ACTION ITEM>
When you reach the line that contains "(436, 469) none", give it back exactly along with each line after it to the end of the entries; skip any pictures.

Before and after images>
———

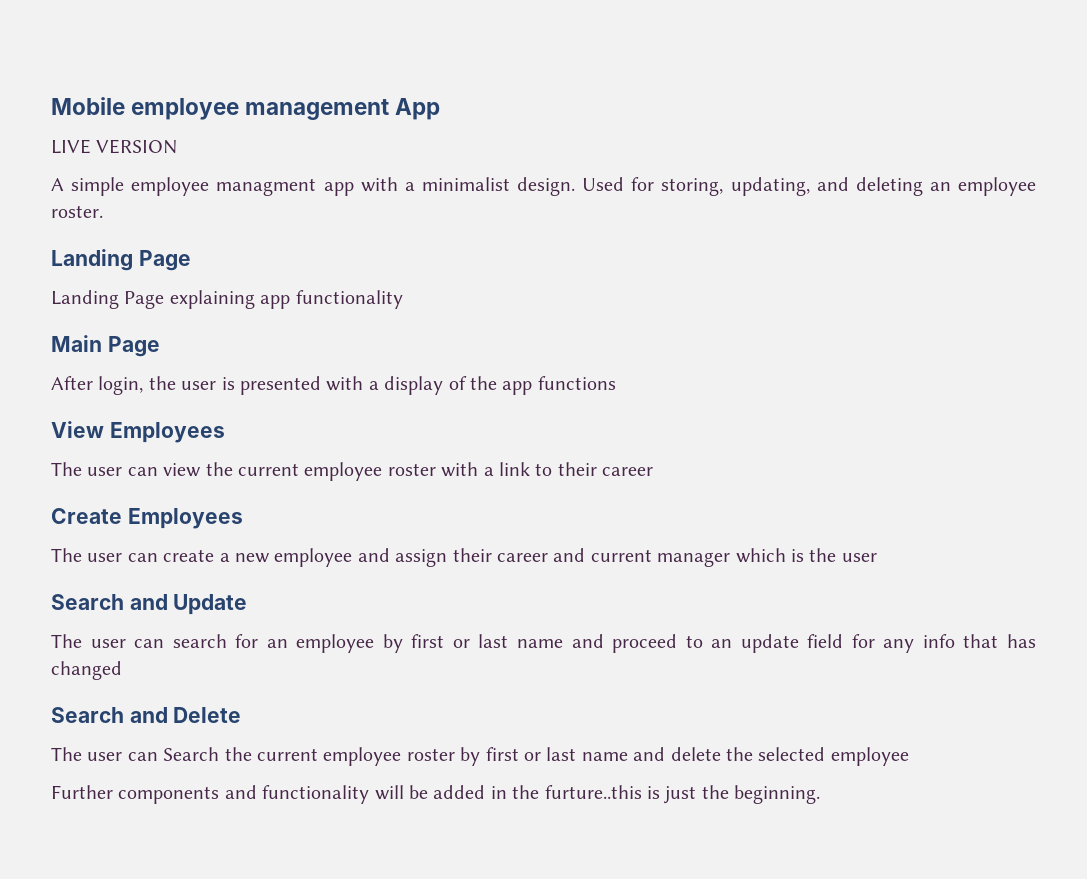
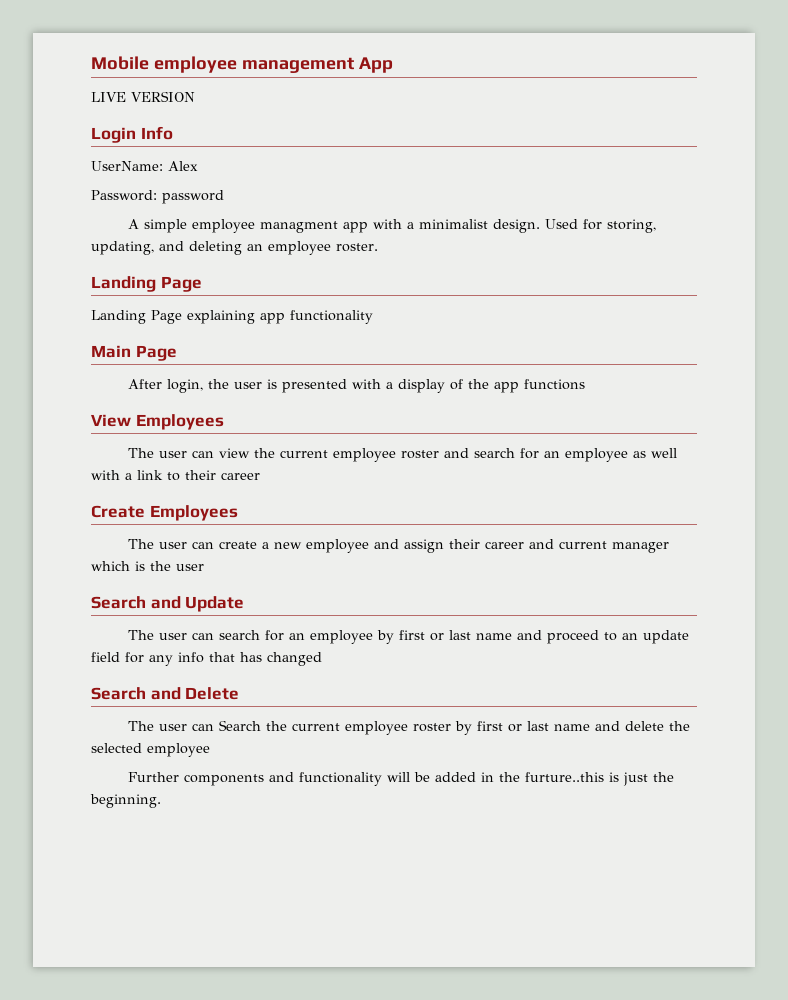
(178, 146) none -> [91,126,173,143] [91,161,198,171] [91,190,224,204] // Login Info // UserName: Alex // Password: password
(436, 469) none -> [444,448,678,462] and search for an employee as well

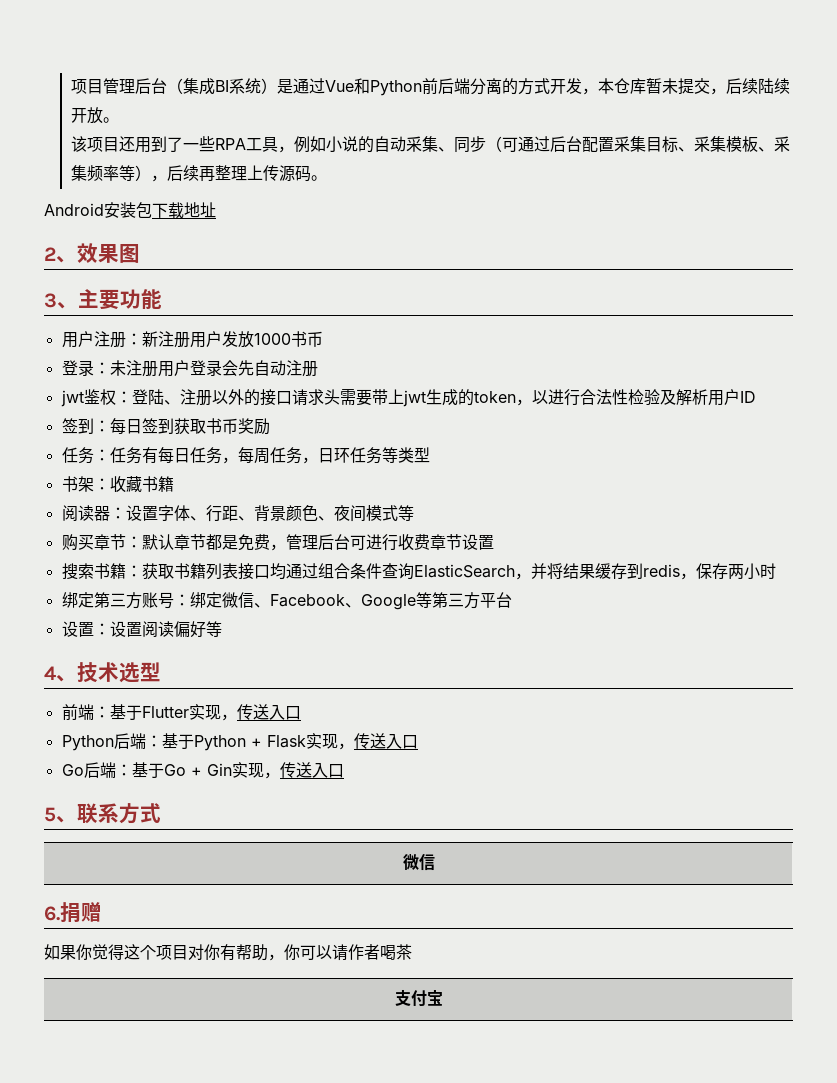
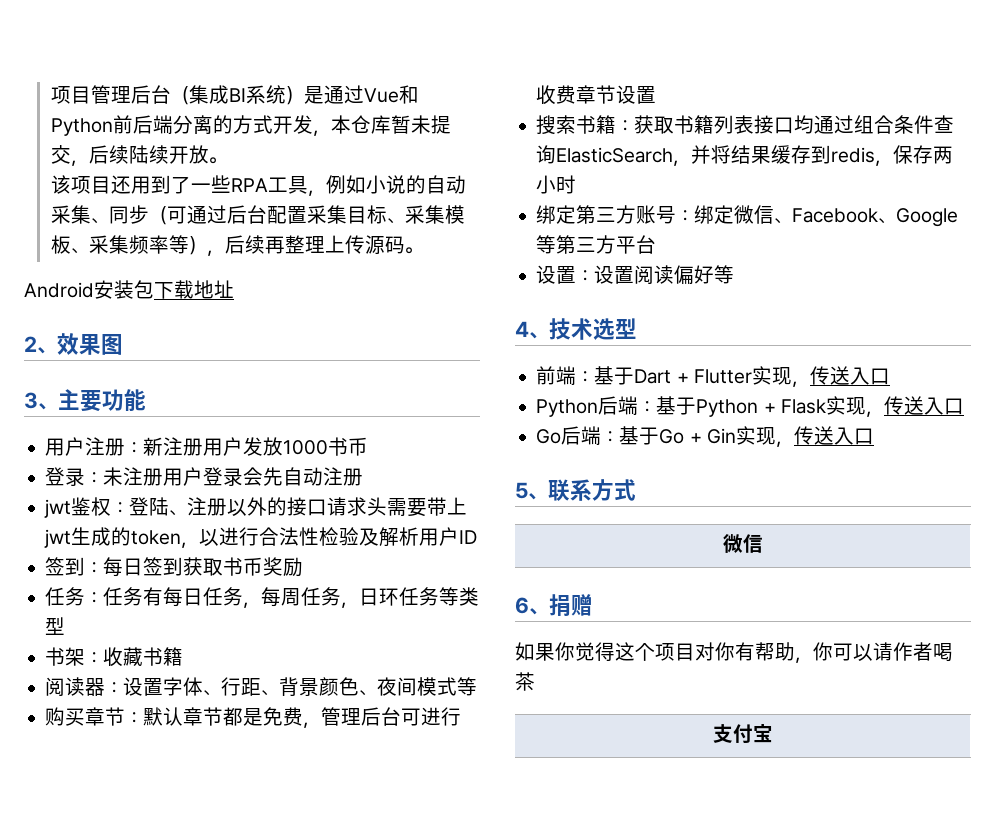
(142, 712) none -> [634,369,689,384] Dart +
[44,906,60,921] 6. -> [515,597,549,615] 6、

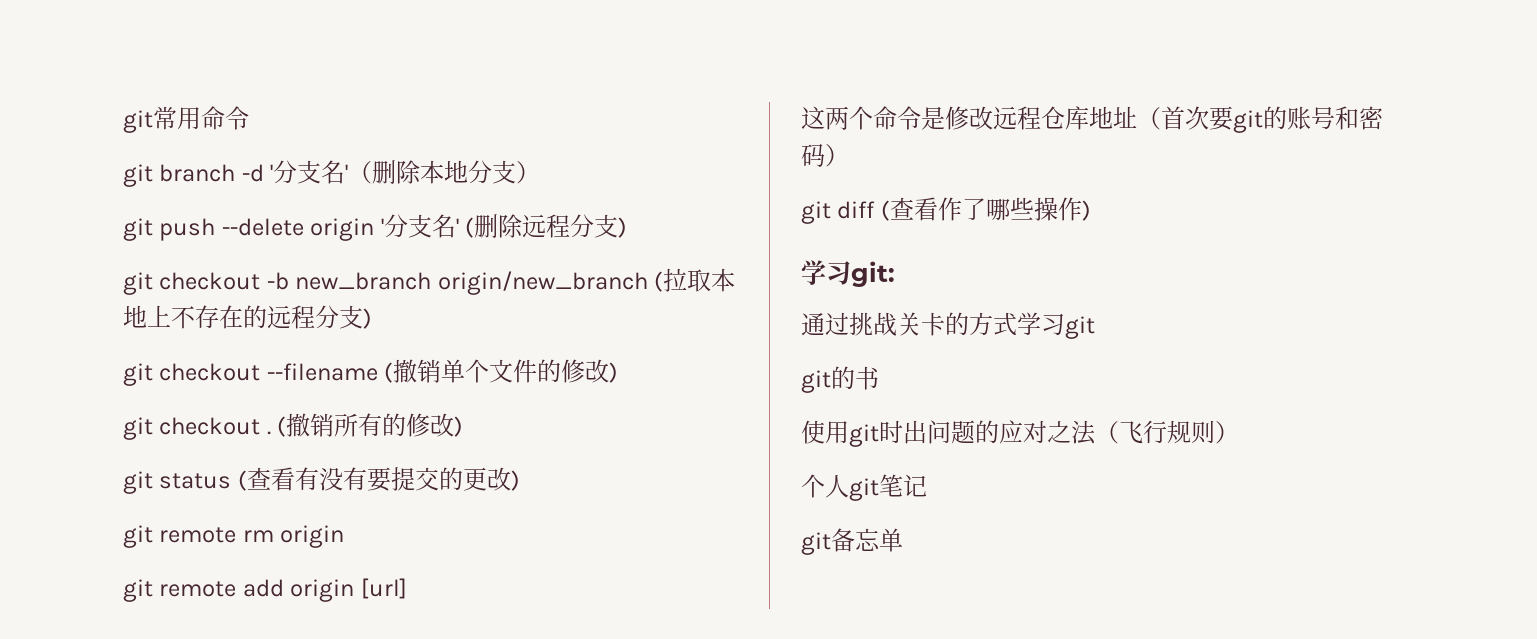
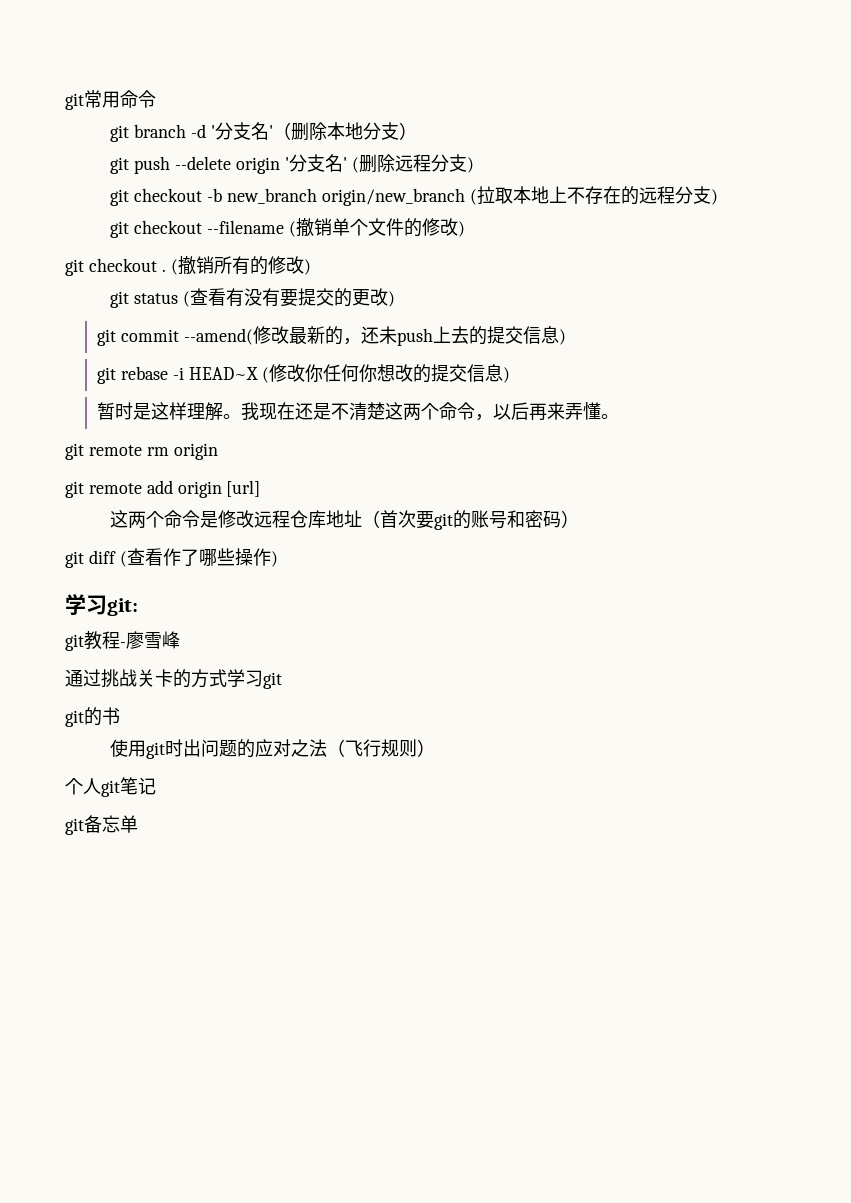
(520, 480) none -> [97,326,566,346] [97,364,510,384] [97,402,620,421] // git commit --amend(修改最新的，还未push上去的提交信息) // git rebase -i HEAD~X (修改你任何你想改的提交信息) // 暂时是这样理解。我现在还是不清楚这两个命令，以后再来弄懂。
(895, 274) none -> [65,631,180,651] // git教程-廖雪峰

———

SOLUTION FOR THIS PROBLEM>
(436, 469) none -> [444,448,678,462] and search for an employee as well

(142, 712) none -> [634,369,689,384] Dart +
[44,906,60,921] 6. -> [515,597,549,615] 6、

(520, 480) none -> [97,326,566,346] [97,364,510,384] [97,402,620,421] // git commit --amend(修改最新的，还未push上去的提交信息) // git rebase -i HEAD~X (修改你任何你想改的提交信息) // 暂时是这样理解。我现在还是不清楚这两个命令，以后再来弄懂。
(895, 274) none -> [65,631,180,651] // git教程-廖雪峰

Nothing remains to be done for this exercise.